Check your local listings
As tourism increases, it is encouraging to know that many travelers pay close attention to how local rules and restrictions on eating, collecting, and masking change from state to state. Our survey found that 81% of people who were vaccinated reported some level of concern about local restrictions when traveling, while 38% of those who were not vaccinated said they were concerned. However, vaccinated people tend to be far more concerned about local restrictions than those who haven’t been vaccinated: In our survey, a whopping 62% of non-vaccinated respondents said they were “not at all” concerned with local restrictions.
Knowing this feeling and concern among vaccinated and unvaccinated Americans could be helpful in planning their trips who do not observe safety precautions. Companies in areas with high numbers of unvaccinated people should also take note of and double-check enforcement of local restrictions to ensure their customers are safe and comply with CDC and government guidelines.

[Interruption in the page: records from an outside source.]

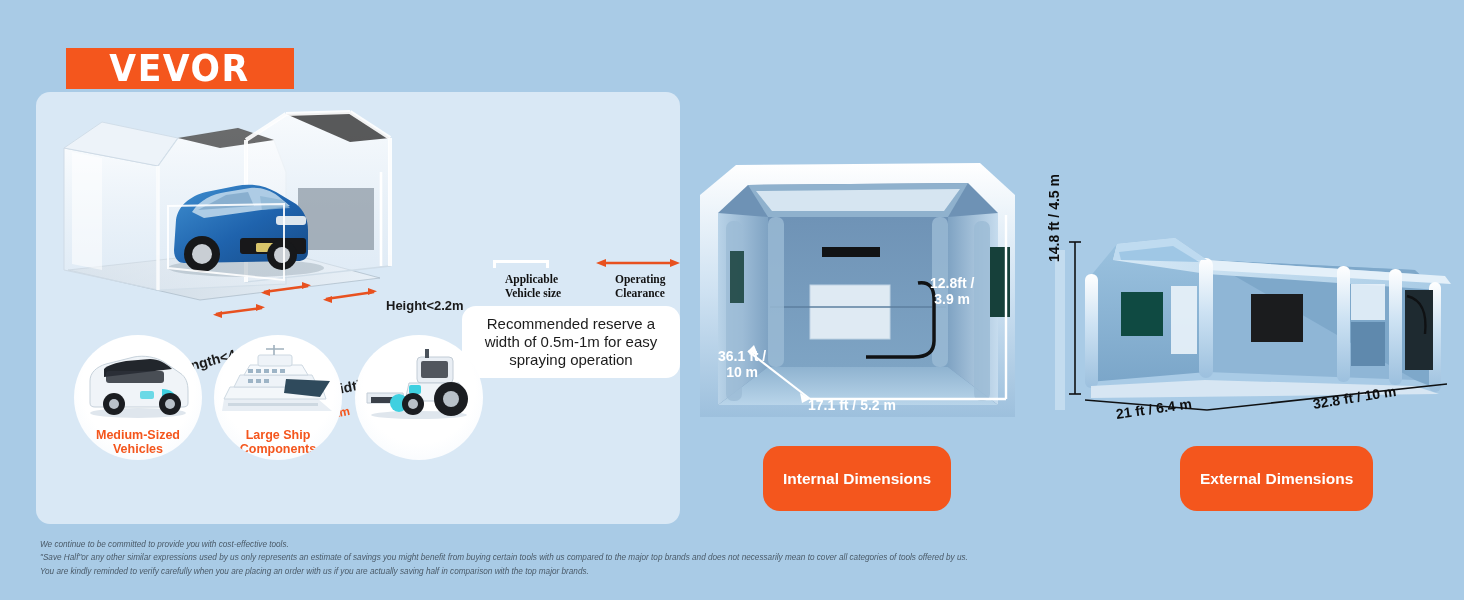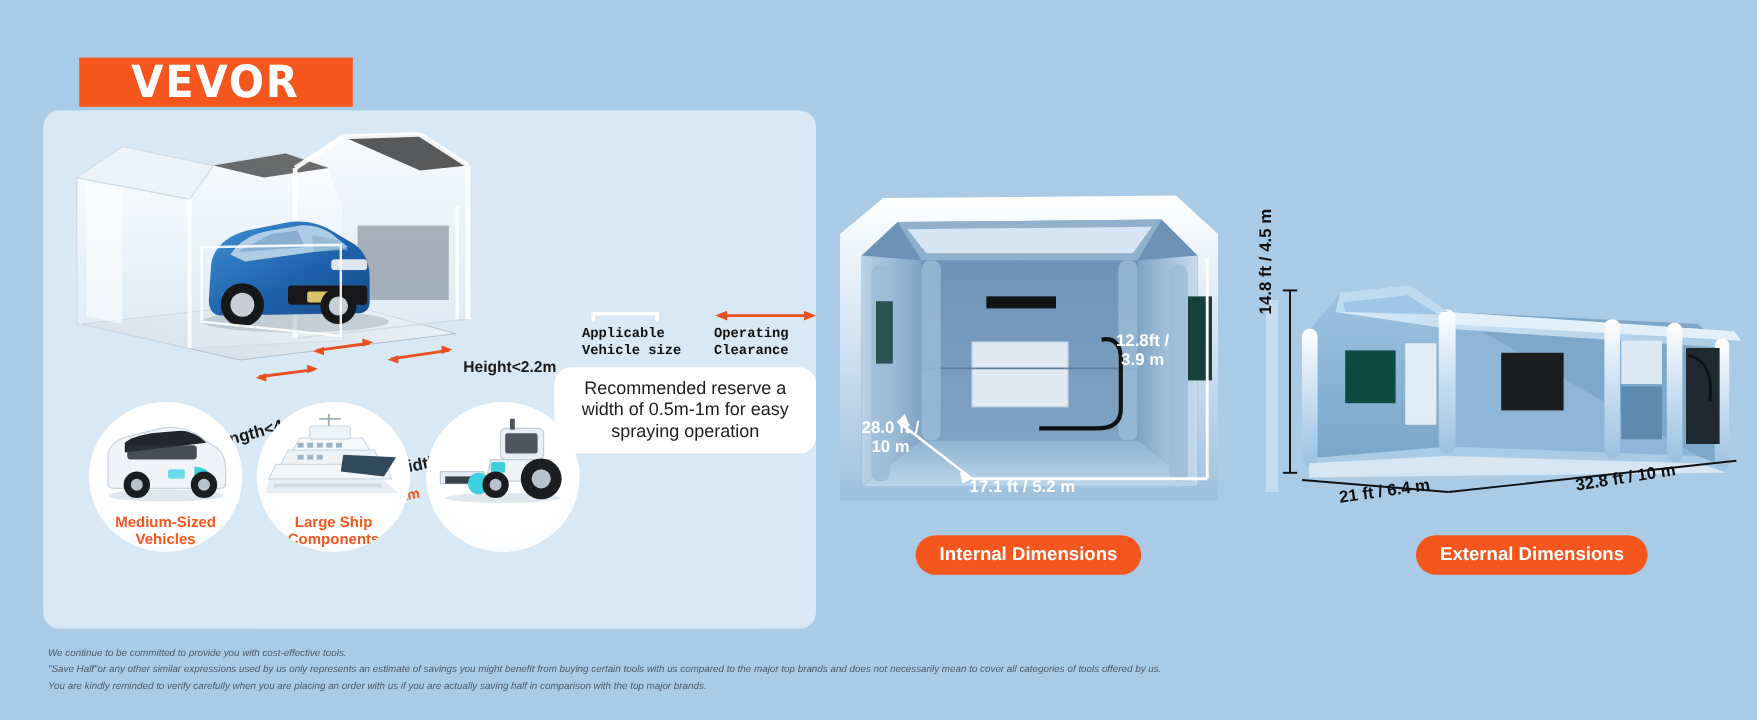--- a/index.html
+++ b/index.html
@@ -49,21 +49,22 @@
   .legend-col.b{left:110px;width:90px;}
   .leg-bar{position:relative;height:12px;margin-bottom:4px;}
   .leg-bracket{
     position:absolute;left:8px;top:4px;width:56px;height:8px;
     border-left:3px solid #fff;border-right:3px solid #fff;border-top:3px solid #fff;
     box-sizing:border-box;
   }
   .leg-arrow{position:absolute;left:0;top:2px;width:86px;height:10px;}
   .leg-text{
     font-size:11.5px;font-weight:bold;color:#111;line-height:1.25;
-    font-family:Liberation Mono, monospace;
+    font-family:Liberation Serif, serif;
+    margin-left:20px;
   }
 
   
   .bubble{
     position:absolute;left:426px;top:214px;width:218px;min-height:72px;
     background:#fff;border-radius:14px;
     display:flex;align-items:center;justify-content:center;text-align:center;
     padding:7px 10px;box-sizing:border-box;
   }
   .bubble span{font-size:15px;color:#1c1c1c;line-height:1.22;}
@@ -110,21 +111,21 @@
     position:absolute;color:#0e0e0e;font-weight:bold;white-space:nowrap;
     font-family:"Liberation Sans", sans-serif;
   }
   .m-hgt-ext{left:1046px;top:262px;font-size:14px;transform:rotate(-90deg);transform-origin:left top;}
   .m-w-ext{left:1116px;top:406px;font-size:14px;transform:rotate(-8deg);transform-origin:left center;}
   .m-l-ext{left:1313px;top:396px;font-size:14px;transform:rotate(-9deg);transform-origin:left center;}
 
   
   .badge{
     position:absolute;height:33px;border-radius:17px;background:#f4561d;
-    display:flex;align-items:center;justify-content:center;padding:0 20px;
+    display:flex;align-items:center;justify-content:center;padding:16px 20px;
     color:#fff;font-size:15.5px;font-weight:bold;white-space:nowrap;
     font-family:"Liberation Sans", sans-serif;
   }
   .badge-internal{left:763px;top:446px;}
   .badge-external{left:1180px;top:446px;}
 
   
   .footer{
     position:absolute;left:40px;top:538px;width:1380px;
     font-size:8.2px;color:#4a5a68;line-height:1.62;
@@ -379,21 +380,21 @@
     <path d="M228,128 C240,126 244,134 244,144 L244,186 C244,198 236,202 224,202 L176,202" stroke="#101214" stroke-width="3.5" fill="none"></path>
 
     <line x1="316" y1="60" x2="316" y2="244" stroke="#fff" stroke-width="2.4"></line>
     <line x1="120" y1="244" x2="316" y2="244" stroke="#fff" stroke-width="2.4"></line>
     <line x1="120" y1="244" x2="58" y2="196" stroke="#fff" stroke-width="2.2"></line>
     <polygon points="120,244 110,238 112,248" fill="#fff"></polygon>
     <polygon points="58,196 68,200 64,190" fill="#fff"></polygon>
   </svg>
 
   <div class="meas m-depth">
-    <div>28.0 ft /</div>
+    <div>36.1 ft /</div>
     <div>10 m</div>
   </div>
   <div class="meas m-height-in">
     <div>12.8ft /</div>
     <div>3.9 m</div>
   </div>
   <div class="meas m-width-in">17.1 ft / 5.2 m</div>
 
   <svg class="photo-external" viewBox="0 0 400 205">
     <defs>

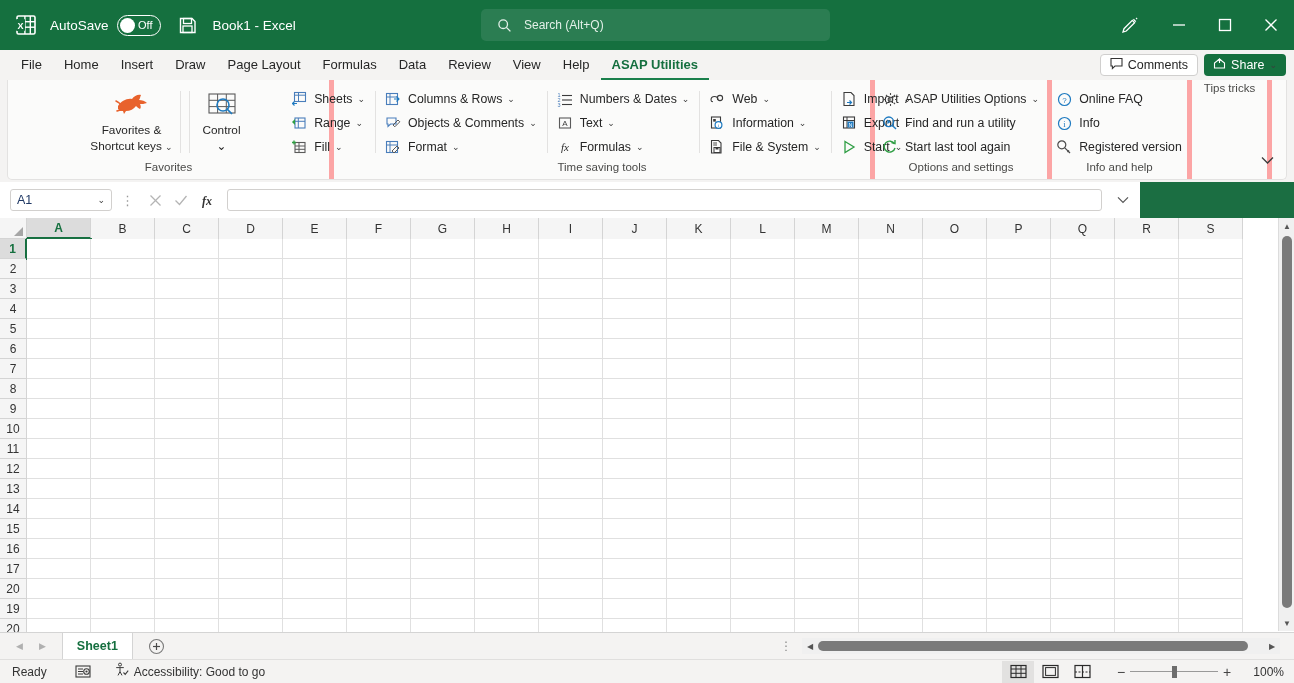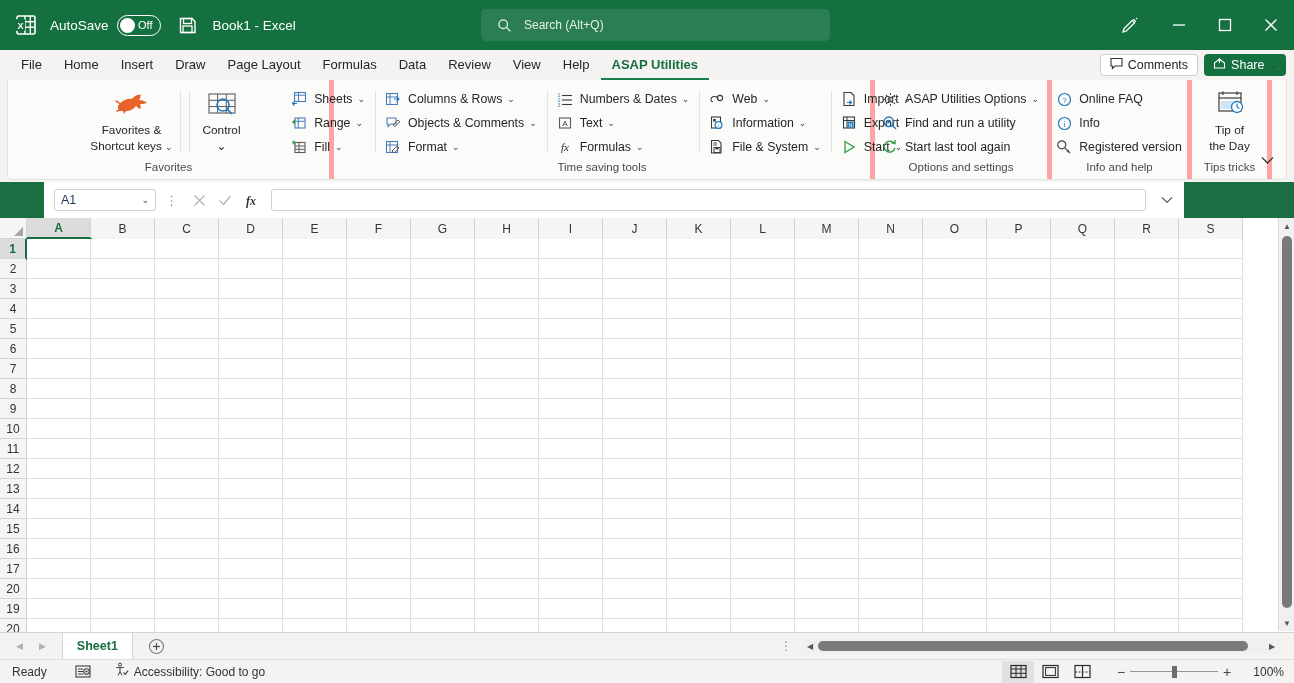--- a/index.html
+++ b/index.html
@@ -142,21 +142,21 @@
   .vsep { width: 1px; background: #e3e2e1; align-self: stretch; margin: 6px 4px 6px 4px; }
 
   .collapse-btn {
     position: absolute; right: 6px; bottom: 8px; width: 26px; height: 22px;
     display: flex; align-items: center; justify-content: center; cursor: pointer;
   }
 
   
   .formulabar {
     position: absolute; left: 0; top: 182px; width: 1140px; height: 36px;
-    background: #ffffff; display: flex; align-items: center; margin-left: 44px;
+    background: #ffffff; display: flex; align-items: center;
   }
   .namebox {
     margin-left: 10px; width: 102px; height: 22px; border: 1px solid #d2d0ce;
     border-radius: 3px; background: #fff; display: flex; align-items: center;
     justify-content: space-between; padding: 0 6px; cursor: pointer;
   }
   .namebox .nbtext { font-size: 12.5px; color: #1f3864; }
   .fb-dots { margin: 0 9px; color: #9a9a9a; font-size: 13px; letter-spacing: 0; cursor: pointer; }
   .fb-icons { display: flex; align-items: center; gap: 2px; }
   .fb-ibtn {
@@ -696,37 +696,20 @@
                 </svg>
             </span>
             <span class="rlabel">Registered version</span>
           </div>
         </div>
       </div>
       <div class="rgroup-label">Info and help</div>
     </div>
 
     <div class="rgroup" style="width:80px">
-      <div class="rgroup-body">
-        <div class="bigbtn" style="width:72px">
-          <div class="bicon">
-            <svg width="32" height="30" viewBox="0 0 32 30">
-              <rect x="5" y="3" width="22" height="18" fill="none" stroke="#3b3b3b" stroke-width="1.2"></rect>
-              <line x1="5" y1="8" x2="27" y2="8" stroke="#3b3b3b" stroke-width="1.2"></line>
-              <line x1="9" y1="1.5" x2="9" y2="5" stroke="#3b3b3b" stroke-width="1.2"></line>
-              <line x1="23" y1="1.5" x2="23" y2="5" stroke="#3b3b3b" stroke-width="1.2"></line>
-              <rect x="7" y="11" width="12" height="8" fill="#cfe4f5"></rect>
-              <circle cx="23" cy="17" r="5.5" fill="#fff" stroke="#1e7ac0" stroke-width="1.3"></circle>
-              <path d="M23 13.6V17l2.3 1.6" fill="none" stroke="#1e7ac0" stroke-width="1.2"></path>
-            </svg>
-          </div>
-          <div class="blabel">Tip of</div>
-          <div class="blabel">the Day</div>
-        </div>
-      </div>
       <div class="rgroup-label">Tips  tricks</div>
     </div>
 
     <div class="collapse-btn">
       <svg width="13" height="9" viewBox="0 0 13 9">
           <path d="M1 1.5L6.5 7 12 1.5" fill="none" stroke="#3b3b3b" stroke-width="1.3"></path>
         </svg>
     </div>
   </div>
 </div>

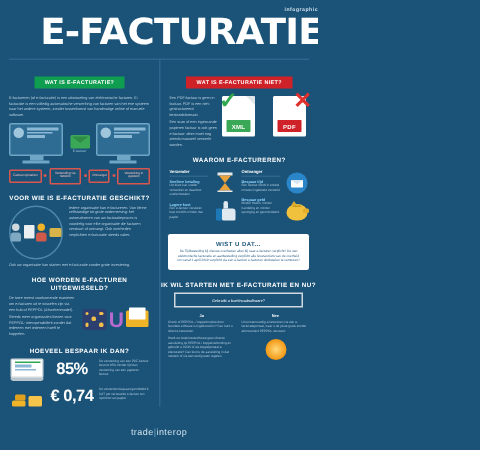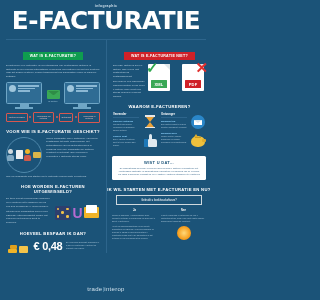--- a/index.html
+++ b/index.html
@@ -5,21 +5,21 @@
   * { box-sizing: border-box; margin: 0; padding: 0; }
   html, body {
     width: 212px; height: 300px;
     font-family: "Liberation Sans", sans-serif;
     background: #1b5378;
     overflow: hidden;
   }
   .page { position: relative; width: 212px; height: 300px; background: #1b5378; }
 
   
-  .header { padding: 4px 0 3px; text-align: center; }
+  .header { padding: 4px 0 3px; text-align: right; }
   .kicker {
     font-size: 3.4px; letter-spacing: .35px; font-weight: 700;
     color: #cfe0ec; text-transform: lowercase;
   }
   .maintitle {
     font-family: "DejaVu Sans", sans-serif;
     font-size: 24px; line-height: 24px; font-weight: 900;
     color: #ffffff; letter-spacing: -0.5px;
     transform: scaleX(1.03);
     margin-top: 1px;
@@ -292,31 +292,45 @@
               <i style="left:2px;bottom:2px"></i>
               <i style="right:2px;bottom:2px"></i>
           </div>
           <div class="ico-peppol">U</div>
           <div class="ico-mailgold"></div>
         </div>
       </div>
 
       <div class="sec-title" style="margin-top:6px">Hoeveel bespaar ik dan?</div>
 
+      <div class="stat">
+        <div class="stat-ico">
+            <div class="lap">
+              <div class="sc">
+                <i></i>
+                <i></i>
+                <i></i>
+              </div>
+              <div class="kb"></div>
+            </div>
+          </div>
+        <div class="stat-num">85%</div>
+        <div class="stat-txt">De verwerking van een PDF-factuur kost tot 85% minder tijd dan verwerking van een papieren factuur.</div>
+      </div>
 
 
       <div class="stat">
         <div class="stat-ico">
             <div class="coins">
               <div class="c c1"></div>
               <div class="c c2"></div>
               <div class="c c3"></div>
             </div>
           </div>
-        <div class="stat-num">€ 0,48</div>
+        <div class="stat-num">€ 0,74</div>
         <div class="stat-txt">De verzender bespaart gemiddeld € 0,87 per verstuurde e-factuur ten opzichte van papier.</div>
       </div>
     </div>
 
     <div class="colR">
       <div style="text-align:center"><span class="badge red">Wat is e-facturatie niet?</span></div>
 
       <div style="display:flex;gap:3px;margin-top:3px">
         <div style="flex:1">
           <div class="body-txt">Een PDF-factuur is geen e-factuur. PDF is een niet-gestructureerd bestandsformaat.</div>

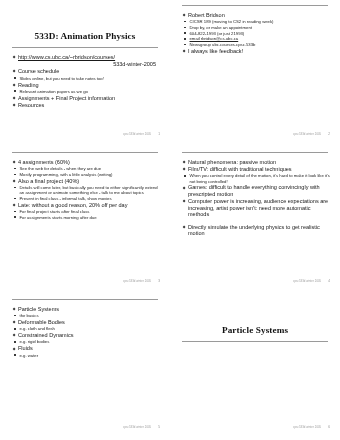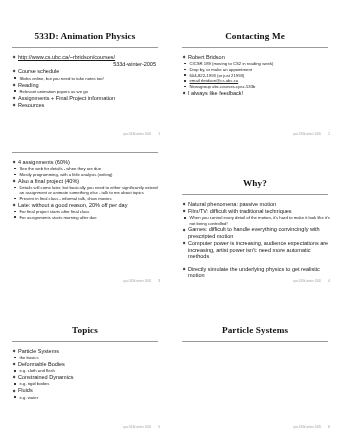--- a/index.html
+++ b/index.html
@@ -133,21 +133,20 @@
             <span class="btxt">Resources</span>
           </li>
         </ul>
       </div>
       <div class="footer">
         <span>cpsc533d winter 2005</span>
         <span class="pg">1</span>
       </div>
     </div>
     <div class="slide">
-      <div class="slide-title">Contacting Me</div>
       <div class="rule"></div>
       <div class="body">
         <ul>
           <li class="l1">
             <span class="btxt">Robert Bridson</span>
           </li>
           <ul class="sub">
             <li class="l2"><span class="btxt">CICSR 189 (moving to CS2 in reading week)</span></li>
             <li class="l2"><span class="btxt">Drop by, or make an appointment</span></li>
             <li class="l2"><span class="btxt">604-822-1993 (or just 21993)</span></li>
@@ -190,21 +189,20 @@
             <li class="l2"><span class="btxt">For assignments starts morning after due</span></li>
           </ul>
         </ul>
       </div>
       <div class="footer">
         <span>cpsc533d winter 2005</span>
         <span class="pg">3</span>
       </div>
     </div>
     <div class="slide">
-      <div class="slide-title">Why?</div>
       <div class="rule"></div>
       <div class="body">
         <ul>
           <li class="l1">
             <span class="btxt">Natural phenomena: passive motion</span>
           </li>
           <li class="l1">
             <span class="btxt">Film/TV: difficult with traditional techniques</span>
           </li>
           <ul class="sub">
@@ -223,21 +221,20 @@
             <span class="btxt">Directly simulate the underlying physics to get realistic motion</span>
           </li>
         </ul>
       </div>
       <div class="footer">
         <span>cpsc533d winter 2005</span>
         <span class="pg">4</span>
       </div>
     </div>
     <div class="slide">
-      <div class="slide-title">Topics</div>
       <div class="rule"></div>
       <div class="body">
         <ul>
           <li class="l1">
             <span class="btxt">Particle Systems</span>
           </li>
           <ul class="sub">
             <li class="l2"><span class="btxt">the basics</span></li>
           </ul>
           <li class="l1">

For the month of April, the Zeta Data Cloud provides an average lead time for consumers from booking to arrival at the property of 16.1 days. This is the highest property-level arrival we’ve seen since February 2020. If you want to travel soon, don’t wait until the last minute.
While the past year has taught us that there is no telling what might happen in the future, the world has come together to push for a recovery from the pandemic faster than ever. Entrepreneurs have many opportunities to bring us new services and innovations into our new normal and established companies to continue to survive and slowly recover. Travelers are returning strong and the tourism sector should be prepared to open its doors and take security measures to ensure we can travel on for many months to come.
The views and opinions expressed are those of the author and do not necessarily reflect those of Nasdaq, Inc.